┌──
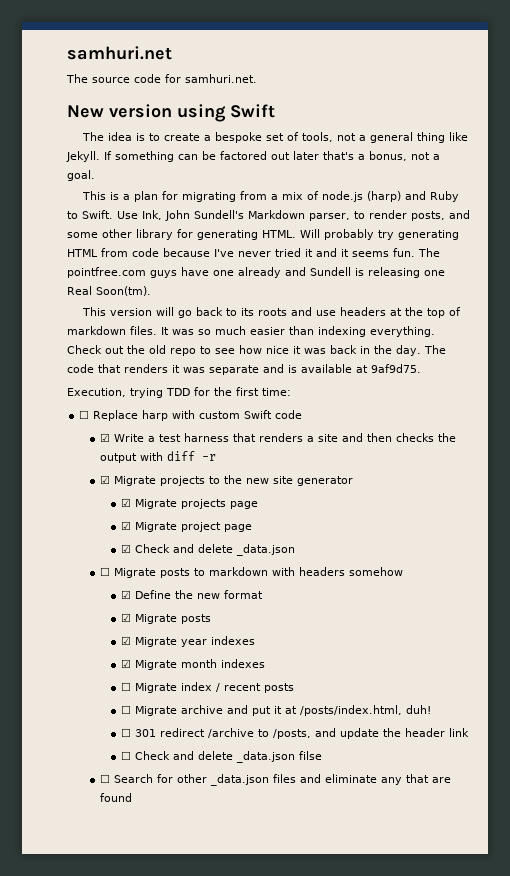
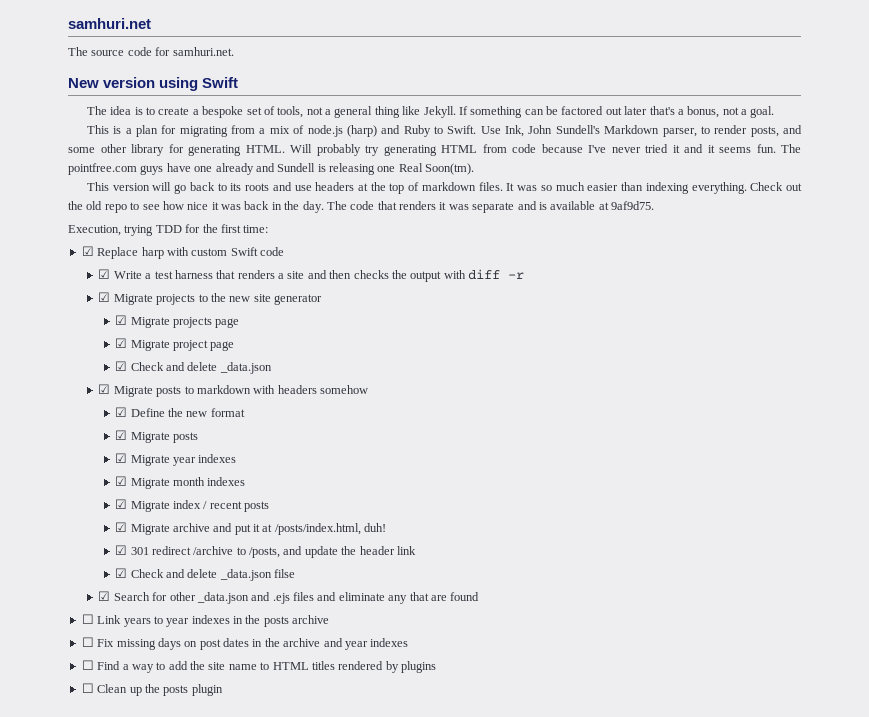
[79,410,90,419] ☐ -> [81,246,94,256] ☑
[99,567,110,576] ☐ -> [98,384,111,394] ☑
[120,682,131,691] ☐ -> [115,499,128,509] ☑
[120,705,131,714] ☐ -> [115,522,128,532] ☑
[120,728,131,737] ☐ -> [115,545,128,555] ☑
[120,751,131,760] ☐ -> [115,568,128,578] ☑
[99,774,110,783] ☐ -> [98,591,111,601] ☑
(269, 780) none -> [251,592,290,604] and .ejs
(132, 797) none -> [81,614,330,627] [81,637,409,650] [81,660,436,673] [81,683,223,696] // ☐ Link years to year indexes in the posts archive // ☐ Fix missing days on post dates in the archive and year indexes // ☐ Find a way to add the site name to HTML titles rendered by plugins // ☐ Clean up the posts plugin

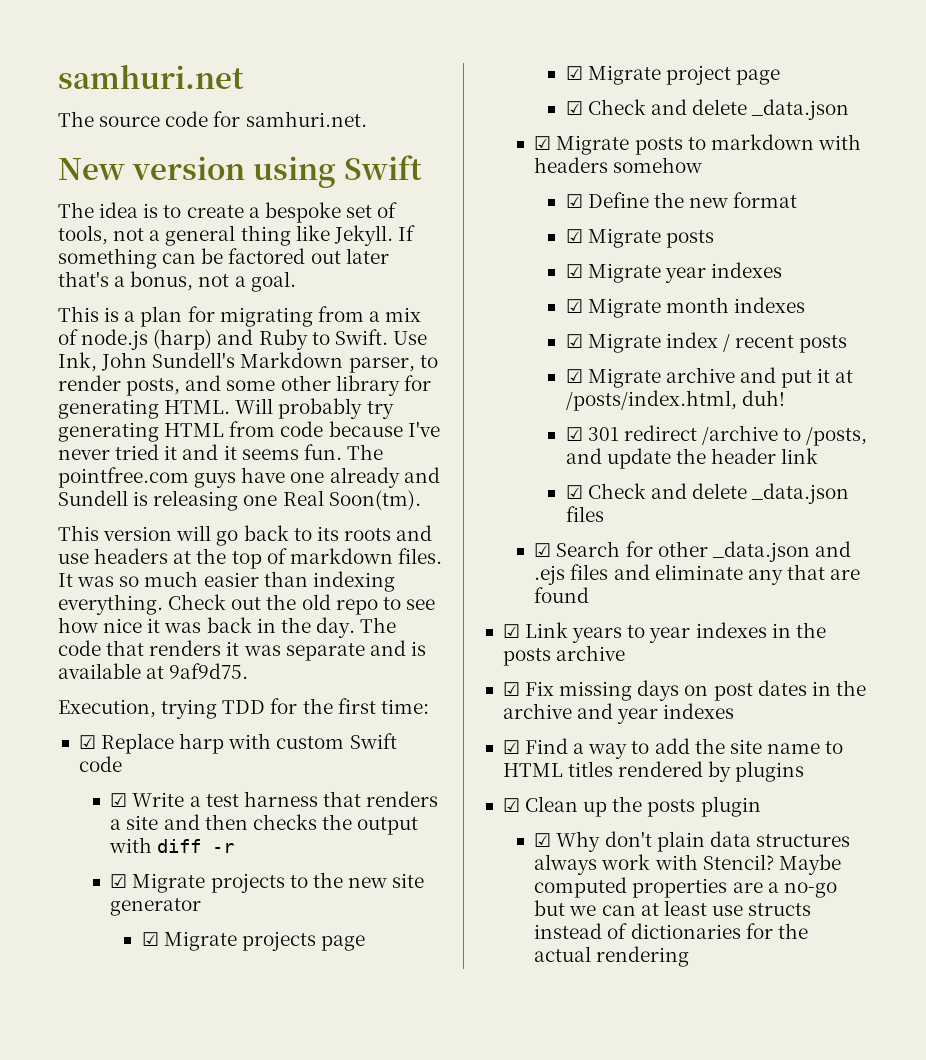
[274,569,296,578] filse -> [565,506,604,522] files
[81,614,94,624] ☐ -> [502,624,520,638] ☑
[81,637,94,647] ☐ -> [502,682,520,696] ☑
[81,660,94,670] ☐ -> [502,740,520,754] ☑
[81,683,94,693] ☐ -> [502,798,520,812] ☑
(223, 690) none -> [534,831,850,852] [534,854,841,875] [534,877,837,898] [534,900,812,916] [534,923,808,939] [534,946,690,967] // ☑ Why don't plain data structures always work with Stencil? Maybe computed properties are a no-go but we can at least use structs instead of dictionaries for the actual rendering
└──
┌──
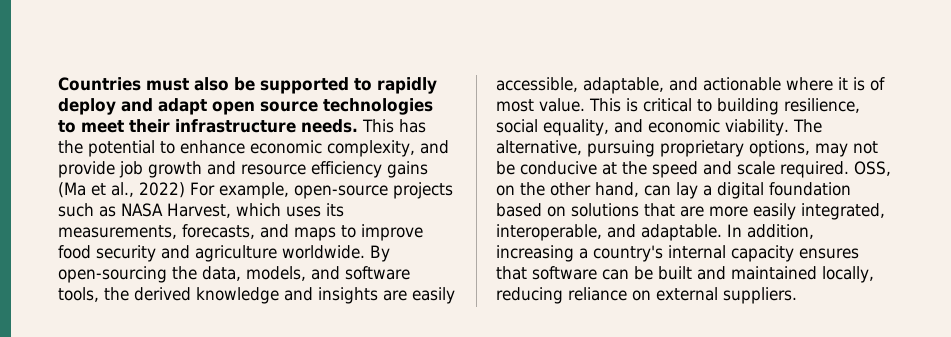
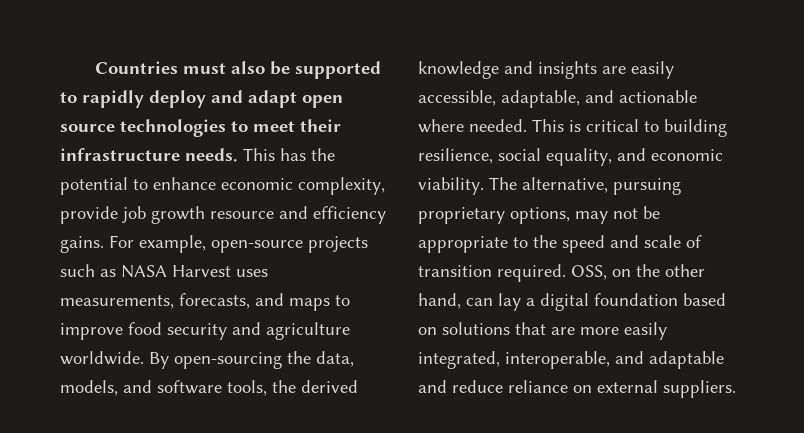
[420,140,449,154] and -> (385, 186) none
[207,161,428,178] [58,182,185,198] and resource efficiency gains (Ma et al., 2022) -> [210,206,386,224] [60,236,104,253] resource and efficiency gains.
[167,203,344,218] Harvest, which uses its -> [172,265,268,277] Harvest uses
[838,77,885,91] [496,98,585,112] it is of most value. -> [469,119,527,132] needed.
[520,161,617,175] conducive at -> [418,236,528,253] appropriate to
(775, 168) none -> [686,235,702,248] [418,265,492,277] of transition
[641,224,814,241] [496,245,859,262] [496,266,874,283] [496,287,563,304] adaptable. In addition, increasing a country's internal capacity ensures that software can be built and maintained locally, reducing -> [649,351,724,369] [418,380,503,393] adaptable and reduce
└──
- Problem requirements: Considering only the data above, return the lines in which "none" occurs.

- Reply:
(269, 780) none -> [251,592,290,604] and .ejs
(132, 797) none -> [81,614,330,627] [81,637,409,650] [81,660,436,673] [81,683,223,696] // ☐ Link years to year indexes in the posts archive // ☐ Fix missing days on post dates in the archive and year indexes // ☐ Find a way to add the site name to HTML titles rendered by plugins // ☐ Clean up the posts plugin
(223, 690) none -> [534,831,850,852] [534,854,841,875] [534,877,837,898] [534,900,812,916] [534,923,808,939] [534,946,690,967] // ☑ Why don't plain data structures always work with Stencil? Maybe computed properties are a no-go but we can at least use structs instead of dictionaries for the actual rendering
[420,140,449,154] and -> (385, 186) none
(775, 168) none -> [686,235,702,248] [418,265,492,277] of transition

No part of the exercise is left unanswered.